Konflik adalah reaksi psikologis dan perilaku terhadap persepsi bahwa orang lain
menjauhkan Anda dari pencapaian tujuan, mengambil hak Anda untuk berperilaku
dengan cara tertentu, atau melanggar ekspektasi dari sebuah hubungan. Sebagai
contoh, Bob berpersepsi bahwa Lakisha mencoba untuk mendapatkan promosi yang
seharusnya menjadi milik Bob (menjauhkannya dari pencapaian tujuan), Andrea
mungkin berpersepsi bahwa Jon mencoba menekannya untuk mempekerjakan
pelamar tertentu (menjauhkan hak dalam berperilaku dengan cara tertentu), atau
Carlos mungkin berpendapat bahwa ketika Jill pergi makan siang dengan rekan kerja
prianya, ia melanggar perjanjian untuk tidak berkencan dengan orang lain
(pelanggaran dari ekspektasi sebuah hubungan).
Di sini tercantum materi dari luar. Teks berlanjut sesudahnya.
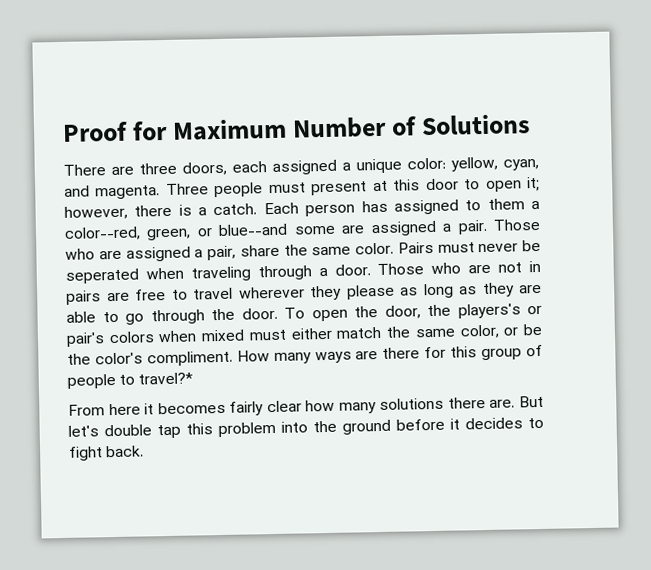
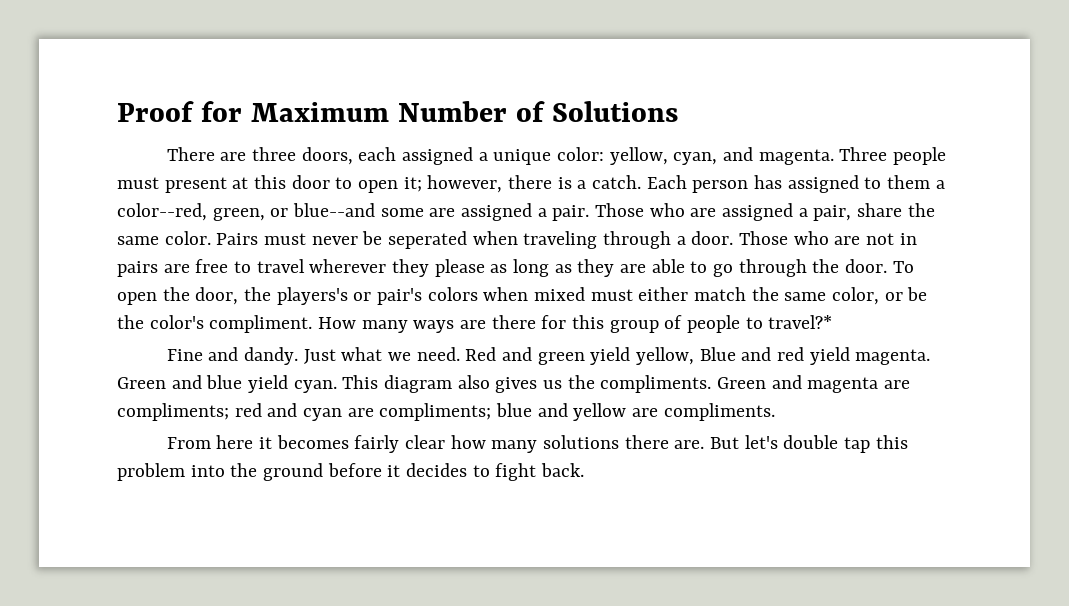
(194, 378) none -> [166,347,931,365] [117,375,911,393] [117,403,775,421] // Fine and dandy. Just what we need. Red and green yield yellow, Blue and red yield magenta. Green and blue yield cyan. This diagram also gives us the compliments. Green and magenta are compliments; red and cyan are compliments; blue and yellow are compliments.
Penting untuk dicatat bahwa satu dari komponen kunci sebuah konflik adalah
persepsi. Sebagai contoh, dua orang mungkin memiliki tujuan yang sama, tetapi
apabila satu orang berpersepsi bahwa tujuan mereka adalah berbeda, kemungkinan
munculnya konflik meningkat. Jadi, konflik seringnya merupakan hasil dari persepsi
yang salah tentang tujuan orang lain, niat, atau perilaku, dan karena konflik sering
menjadi salah satu atribut dari persepsi yang salah, bagian penting dari resolusi
konflik untuk tiap pihak adalah dengan mendiskusikan persepsi mereka mengenai
situasi tersebut.
Berdasarkan meta-analisis dari De Dreu & Weingart (2003), kita dapat
mengatakan bahwa banyak konflik yang berujung pada menurunnya kinerja tim dan
kepuasan para anggota tim. Ini merupakan konflik disfungsional yang menjauhkan
orang dari kerja sama dengan anggota tim lain, mengurangi produktivitas, dan
meningkatkan level turnover. Konflik disfungsional biasanya terjadi ketika satu atau
kedua pihak merasa kehilangan kontrol disebabkan oleh tindakan dari pihak lain dan
ini memiliki efek yang hebat pada kinerja tim terutama ketika tugas yang dikerjakan
bersifat kompleks. Meskipun mayoritas konflik bersifat disfungsional, terdapat juga
konflik yang bersifat sedang yang dapat menghasilkan kinerja yang lebih tinggi yang
dikenal sebagai konflik fungsional. Tingkat konflik yang sedang dapat menstimulasi
ide-ide baru, meningkatkan kompetisi yang sehat dan bersahabat, dan meningkatkan
efektivitas tim (Jen & Mannix, 2001; Jeong, 2008).